From the Guidelines
For synovitis of the 1st MCP joint with a sprain of the ulnar collateral ligament, I recommend a comprehensive treatment approach, prioritizing rest, ice, compression, and elevation (RICE protocol) for the first 48-72 hours, followed by immobilization with a thumb spica splint and gentle range-of-motion exercises. This approach is based on the most recent evidence from the 2019 EULAR recommendations for the management of hand osteoarthritis 1, which emphasizes the importance of individualized treatment and a combination of non-pharmacological and pharmacological modalities. The use of over-the-counter NSAIDs like ibuprofen (400-600mg three times daily with food) or naproxen (500mg twice daily) for pain and inflammation for 7-10 days is also supported by the evidence 1. Additionally, exercises to improve function and muscle strength, as well as to reduce pain, should be considered for every patient, as recommended by the 2019 EULAR guidelines 1. Some key points to consider in the treatment approach include:
- Immobilizing the joint with a thumb spica splint for 3-4 weeks to allow the ligament to heal properly
- Gradually progressing to strengthening exercises after the acute phase
- Considering physical therapy for proper rehabilitation, focusing on thumb mobility, grip strength, and pinch exercises
- Possibly using a corticosteroid injection (such as methylprednisolone 20-40mg mixed with lidocaine) for persistent synovitis, as suggested by the 2007 EULAR recommendations 1. It is essential to note that complete healing typically takes 6-8 weeks, though severe sprains may require longer recovery periods, and further imaging like MRI may be needed to rule out a complete ligament tear requiring surgical intervention.
From the Research
Synovitis of 1st MCP Joint and Sprain of Ulnar Collateral Ligament of 1st MCP Joint
- Synovitis of the 1st MCP joint and sprain of the ulnar collateral ligament are common hand injuries that can occur together 2.
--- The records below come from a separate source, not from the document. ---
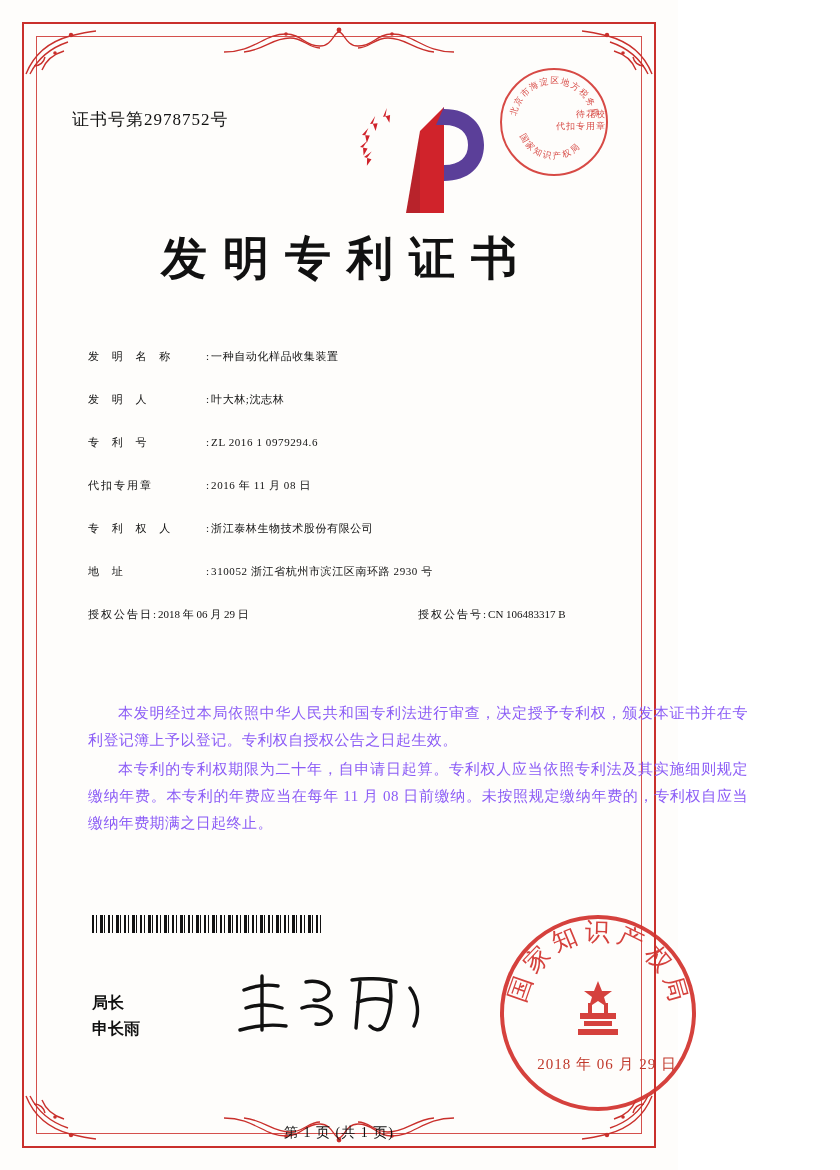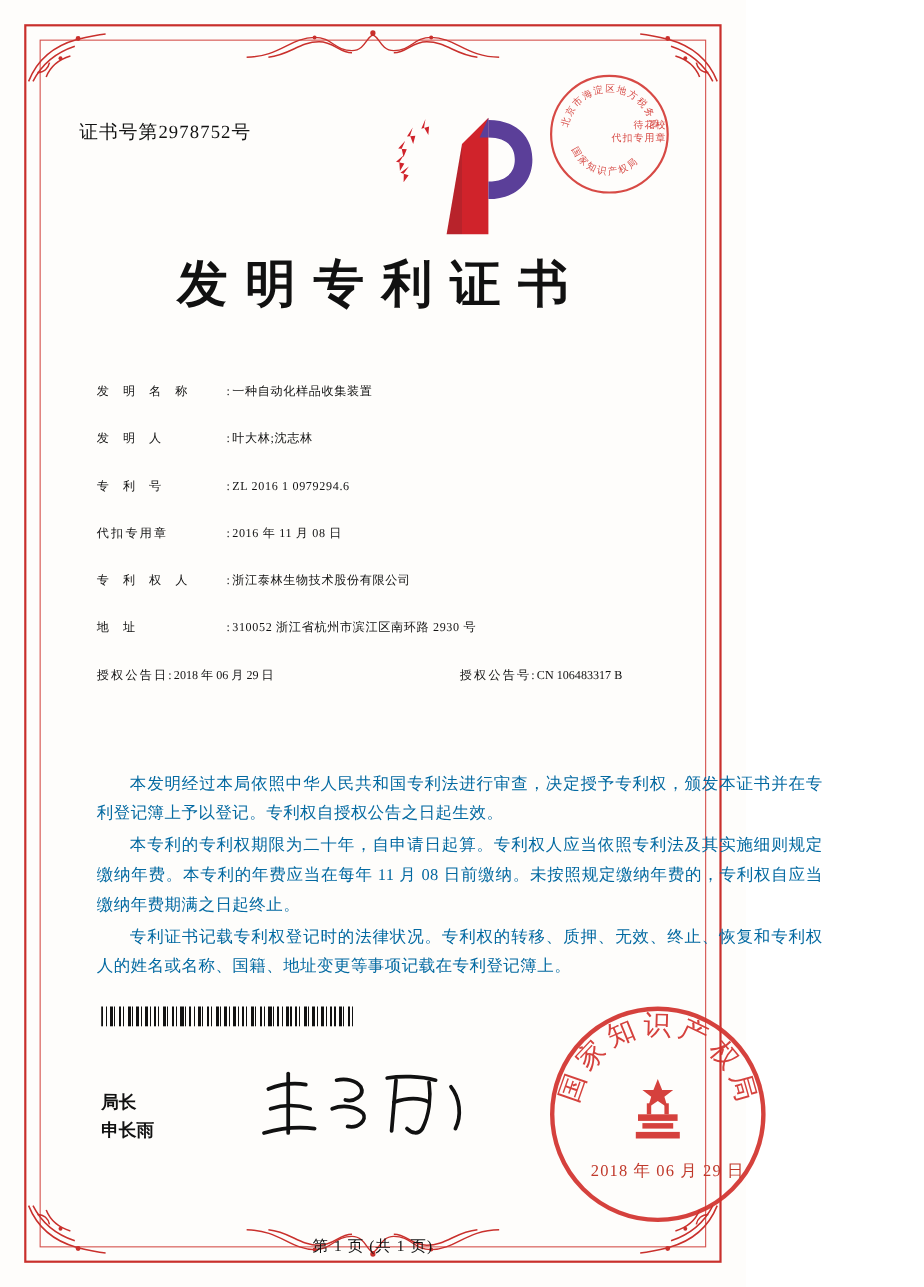--- a/index.html
+++ b/index.html
@@ -170,21 +170,21 @@
   }
 
   
   .body-text {
     position: absolute;
     left: 88px;
     top: 700px;
     width: 660px;
     font-size: 15px;
     line-height: 27px;
-    color: #0369a1;
+    color: #8b5cf6;
     text-align: justify;
   }
   .body-text p {
     margin: 0 0 2px 0;
     text-indent: 2em;
     letter-spacing: .4px;
   }
 
   
   .barcode {
@@ -429,21 +429,20 @@
         <span class="lbl2">授权公告号</span>
         <span class="colon">:</span>
         <span>CN 106483317 B</span>
       </span>
     </div>
   </div>
 
   <div class="body-text">
     <p>本发明经过本局依照中华人民共和国专利法进行审查，决定授予专利权，颁发本证书并在专利登记簿上予以登记。专利权自授权公告之日起生效。</p>
     <p>本专利的专利权期限为二十年，自申请日起算。专利权人应当依照专利法及其实施细则规定缴纳年费。本专利的年费应当在每年 11 月 08 日前缴纳。未按照规定缴纳年费的，专利权自应当缴纳年费期满之日起终止。</p>
-    <p>专利证书记载专利权登记时的法律状况。专利权的转移、质押、无效、终止、恢复和专利权人的姓名或名称、国籍、地址变更等事项记载在专利登记簿上。</p>
   </div>
 
   <div class="barcode"></div>
 
   <div class="sign-label">
     <div>局长</div>
     <div>申长雨</div>
   </div>
 
   <div class="signature">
- The ulnar collateral ligament of the thumb metacarpophalangeal joint is prone to injury, especially in athletes who participate in sports that involve throwing or catching 3.
- The diagnosis of a sprain of the ulnar collateral ligament of the 1st MCP joint is typically made based on physical findings, but radiographs, ultrasonography, or magnetic resonance imaging (MRI) may be necessary in some cases to confirm the diagnosis and assess the severity of the injury 2.
Treatment Options
- Treatment of a sprain of the ulnar collateral ligament of the 1st MCP joint depends on the severity of the injury, with low- to medium-grade partial tears often being treated with rest and a graduated throwing program 4.
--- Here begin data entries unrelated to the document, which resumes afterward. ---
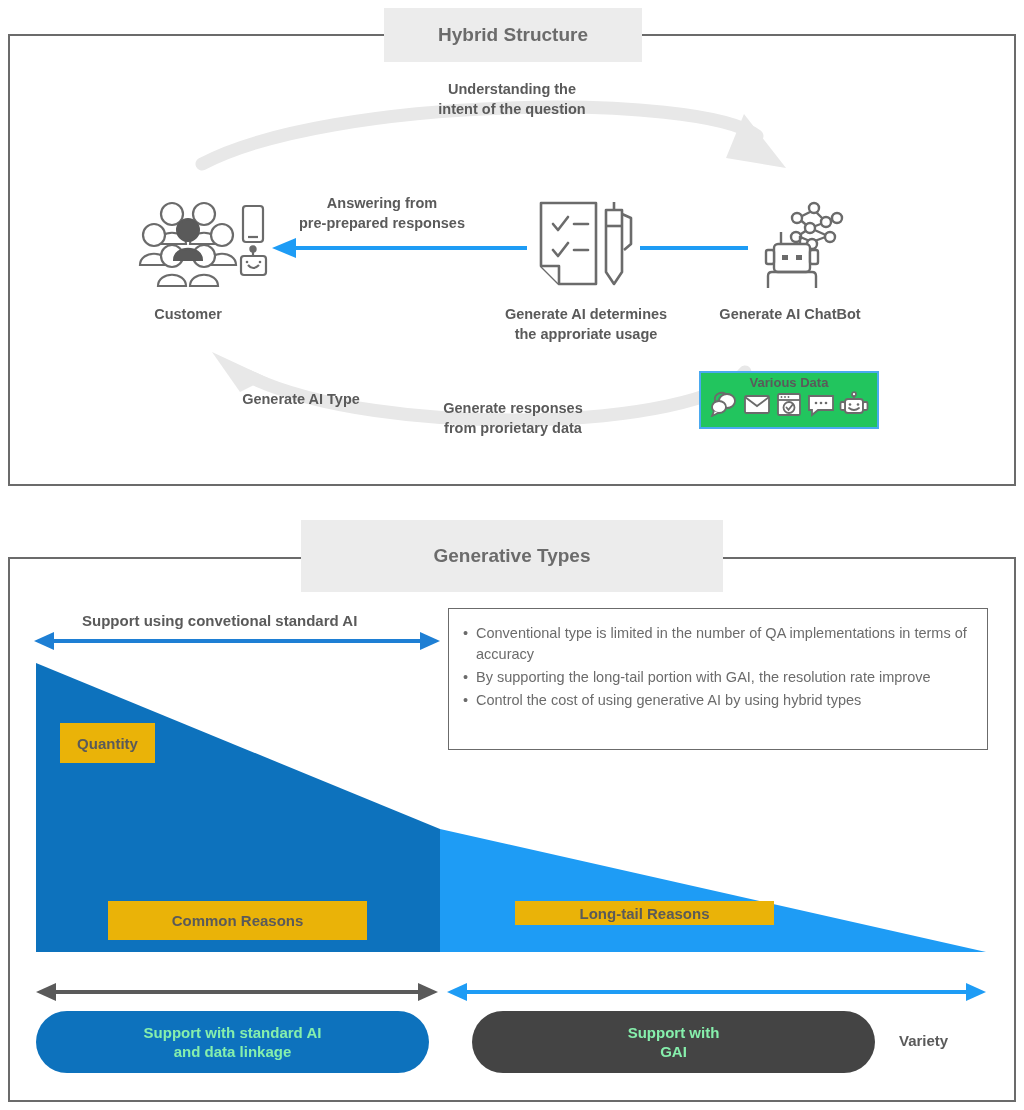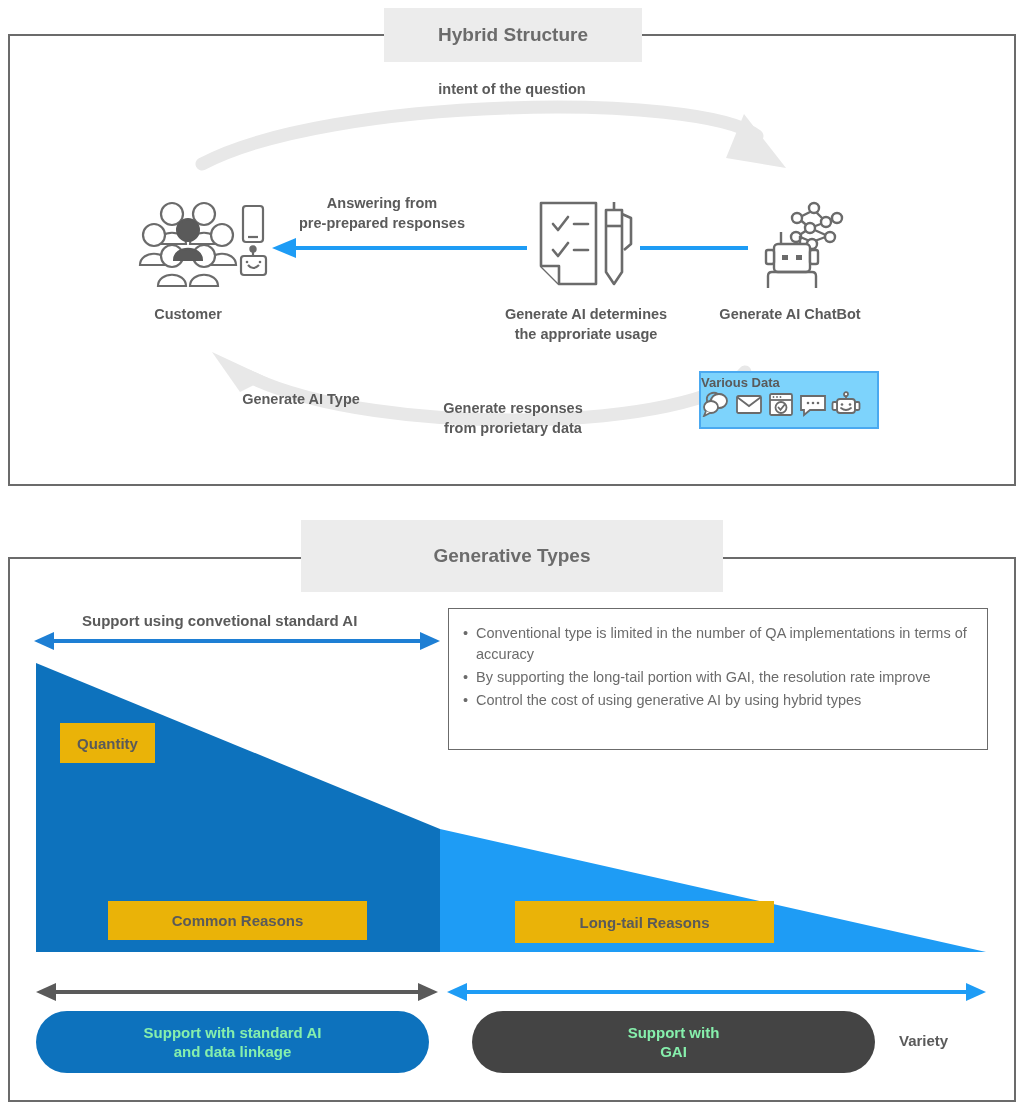--- a/index.html
+++ b/index.html
@@ -60,24 +60,24 @@
     z-index: 4;
   }
 
   .svg-layer { position: absolute; left: 0; top: 0; overflow: visible; }
 
   
   #various-data-box {
     position: absolute;
     left: 699px; top: 371px; width: 180px; height: 58px;
     border: 2px solid #4aa9f0;
-    background: #7dd3fc;
+    background: #22c55e;
     box-sizing: border-box;
     z-index: 6;
-    display: flex; flex-direction: column; 
+    display: flex; flex-direction: column; align-items: center;
     padding-top: 3px;
   }
   #various-data-box .vd-title {
     font-size: 13px; font-weight: bold; color: #5a5a5a; line-height: 1.1;
   }
   #various-data-box .vd-icons {
     display: flex; gap: 3px; margin-top: 1px;
   }
 
   
@@ -117,21 +117,21 @@
   }
   .tri-tag {
     position: absolute;
     background: #eab308;
     display: flex; align-items: center; justify-content: center;
     font-weight: bold; font-size: 15px; color: #5a5a5a;
     z-index: 7;
   }
   #tag-quantity { left: 60px; top: 723px; width: 95px; height: 40px; }
   #tag-common   { left: 108px; top: 901px; width: 259px; height: 39px; }
-  #tag-longtail { left: 515px; top: 901px; width: 259px; height: 42px; }
+  #tag-longtail { left: 515px; top: 901px; width: 259px; height: 24px; }
 
   .pill {
     position: absolute;
     border-radius: 999px;
     display: flex; align-items: center; justify-content: center;
     color: #86efac; font-weight: bold; font-size: 15px;
     text-align: center; line-height: 1.3;
     z-index: 6;
   }
   #pill-standard { left: 36px; top: 1011px; width: 393px; height: 62px; background: #0d72bd; }
@@ -163,20 +163,21 @@
 
   <g>
     <line x1="527" y1="248" x2="288" y2="248" stroke="#1e9cf5" stroke-width="4"></line>
     <polygon points="272,248 296,238 296,258" fill="#1e9cf5"></polygon>
   </g>
 
   <line x1="640" y1="248" x2="748" y2="248" stroke="#1e9cf5" stroke-width="4"></line>
 </svg>
 
 <div class="arc-label" style="left:392px; top:80px; width:240px;">
+  <div>Understanding the</div>
   <div>intent of the question</div>
 </div>
 
 <div class="arc-label" style="left:268px; top:194px; width:228px;">
   <div>Answering from</div>
   <div>pre-prepared responses</div>
 </div>
 
 <div class="arc-label" style="left:226px; top:390px; width:150px; text-align:center;">Generate AI Type</div>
- In cases where the joint is unstable or a bony fragment is displaced, surgery may be necessary within 4 weeks after the injury 2.
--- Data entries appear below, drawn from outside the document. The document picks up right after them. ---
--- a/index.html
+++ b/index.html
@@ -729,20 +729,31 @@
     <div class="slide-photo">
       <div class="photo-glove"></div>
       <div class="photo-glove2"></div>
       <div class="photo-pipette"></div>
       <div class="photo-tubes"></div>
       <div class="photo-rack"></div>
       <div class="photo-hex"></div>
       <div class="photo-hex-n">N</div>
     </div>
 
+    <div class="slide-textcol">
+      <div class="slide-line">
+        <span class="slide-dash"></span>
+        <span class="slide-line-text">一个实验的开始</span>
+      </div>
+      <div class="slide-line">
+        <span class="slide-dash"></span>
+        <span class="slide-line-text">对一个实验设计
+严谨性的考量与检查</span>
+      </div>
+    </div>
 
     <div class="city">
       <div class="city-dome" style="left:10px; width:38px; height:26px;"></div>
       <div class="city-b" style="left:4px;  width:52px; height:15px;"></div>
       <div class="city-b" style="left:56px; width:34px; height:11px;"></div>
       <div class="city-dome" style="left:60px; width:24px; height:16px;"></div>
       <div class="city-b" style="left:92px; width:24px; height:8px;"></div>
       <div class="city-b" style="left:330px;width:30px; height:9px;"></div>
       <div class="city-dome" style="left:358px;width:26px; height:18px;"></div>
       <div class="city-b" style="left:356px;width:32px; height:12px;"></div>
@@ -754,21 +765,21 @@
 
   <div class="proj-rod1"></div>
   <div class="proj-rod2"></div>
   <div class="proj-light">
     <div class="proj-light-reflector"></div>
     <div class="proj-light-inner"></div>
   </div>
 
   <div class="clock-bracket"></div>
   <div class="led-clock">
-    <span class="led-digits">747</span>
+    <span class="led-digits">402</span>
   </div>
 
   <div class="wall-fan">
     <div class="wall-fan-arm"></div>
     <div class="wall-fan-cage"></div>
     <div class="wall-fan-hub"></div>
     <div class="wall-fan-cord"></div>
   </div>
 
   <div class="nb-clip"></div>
- For chronic injuries, ligament reconstruction is often the preferred treatment option 2.
- Biologic agents, such as platelet-rich plasma (PRP), have been investigated as a potential treatment for ulnar collateral ligament injuries, but their efficacy is still unclear 5.
Return to Sport
- The rate of return to sport after nonoperative management of elbow ulnar collateral ligament injuries is around 79.7%, with the rate of return to previous level of play being around 77.9% 6.
- The outcome of nonoperative management is influenced by the severity of the injury, with higher-grade injuries having lower return to sport rates 6.
- Proximal tears have a significantly higher return to sport rate compared to distal tears 6.